Ce sont les Britanniques, pourtant, qui ont le plus contribué à modeler la région. Dès 1809, ils tiraient leurs premiers coups de canon au fond du Golfe. Et un siècle plus, en 1903, c’étaient des coups de canon d’hommage qui accompagnaient, d’île en port, la tournée que faisait dans la région l’escadre de Lord Curzon : « Nous avons trouvé le désordre et nous avons instauré l’ordre » , déclarait alors le représentant de Sa Gracieuse Majesté.

Curzon était alors vice-roi des Indes. C’est à partir des Indes et en fonction des intérêts des Indes que la région a été peu à peu agencée. C’était du siège de Bombay de l’East India Company que partaient les initiatives : le but était, pour verrouiller le contrôle des Indes, d’ouvrir l’espace du Golfe. A entendre la propagande britannique, l’intention était de faire disparaître les fléaux qu’elle représentait comme constitutifs de la région : l’esclavage, la piraterie, le fanatisme religieux. Mais l’humanisme proclamé et l’impérialisme peuvent aller de pair.

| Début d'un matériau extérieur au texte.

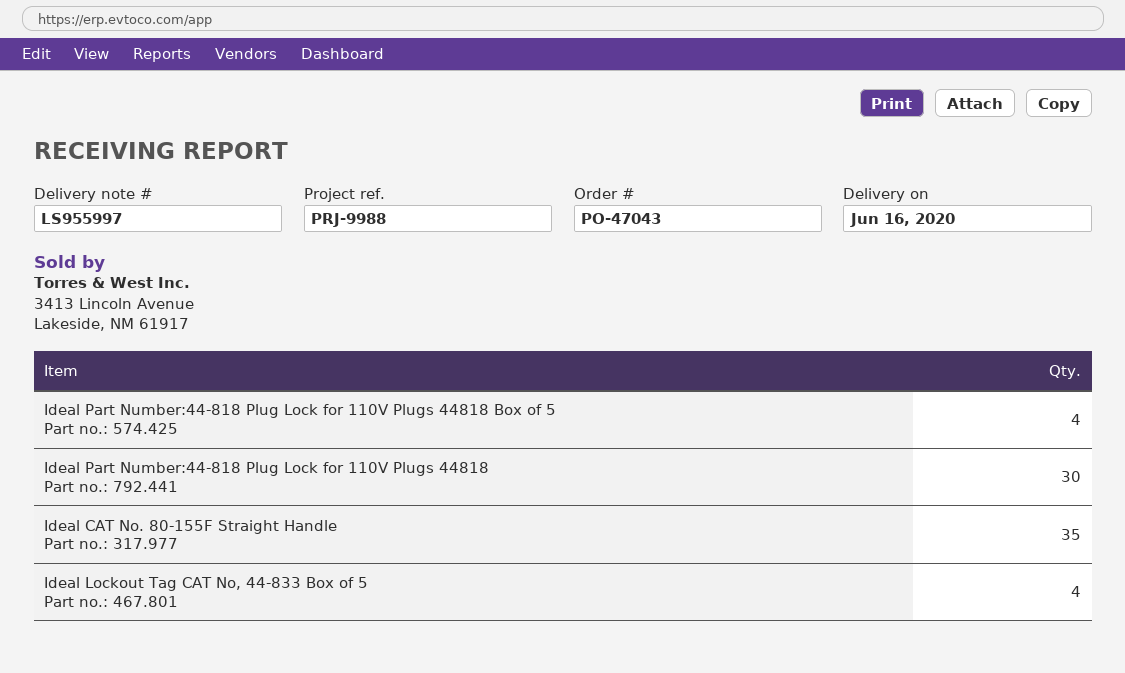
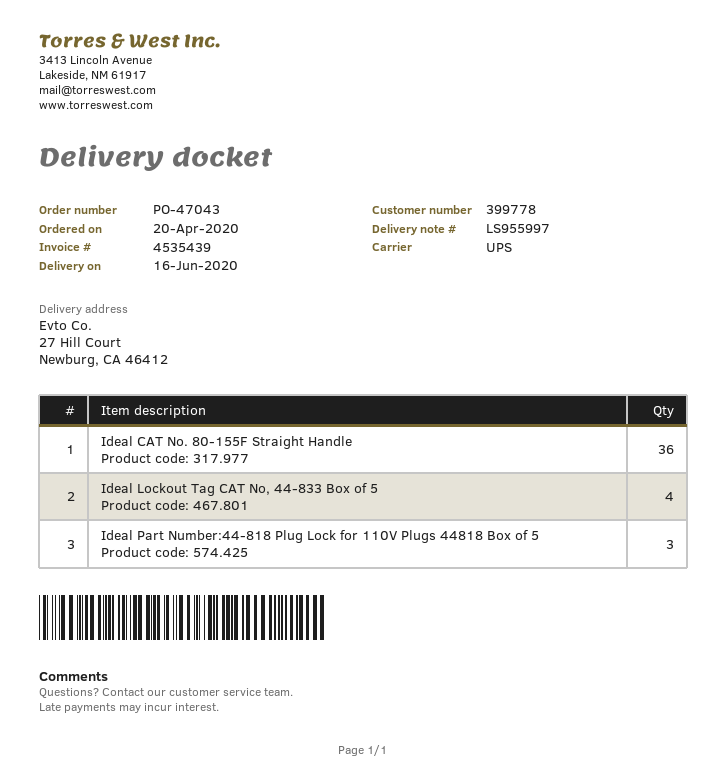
Ideal Part Number:44-818 Plug Lock for 110V Plugs 44818 Box of 5: 4 -> 3
Ideal Part Number:44-818 Plug Lock for 110V Plugs 44818: 30 -> none
Ideal CAT No. 80-155F Straight Handle: 35 -> 36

Il reste à faire une histoire économique du Golfe au XIXème mais certains produits de la région étaient déjà connectés avec le grand commerce international : pensons à la perle, mythique.

Les explorations pétrolières vinrent ensuite. Mais c’était, disait François Crouzet, une supériorité britannique que d’avoir su construire, en amont, un empire informel, maritime. Avant le Moyen Orient tel qu’il se constitua avec ses états dessinés par les grandes puissances et fragiles, il y eut une peau de léopard britannique.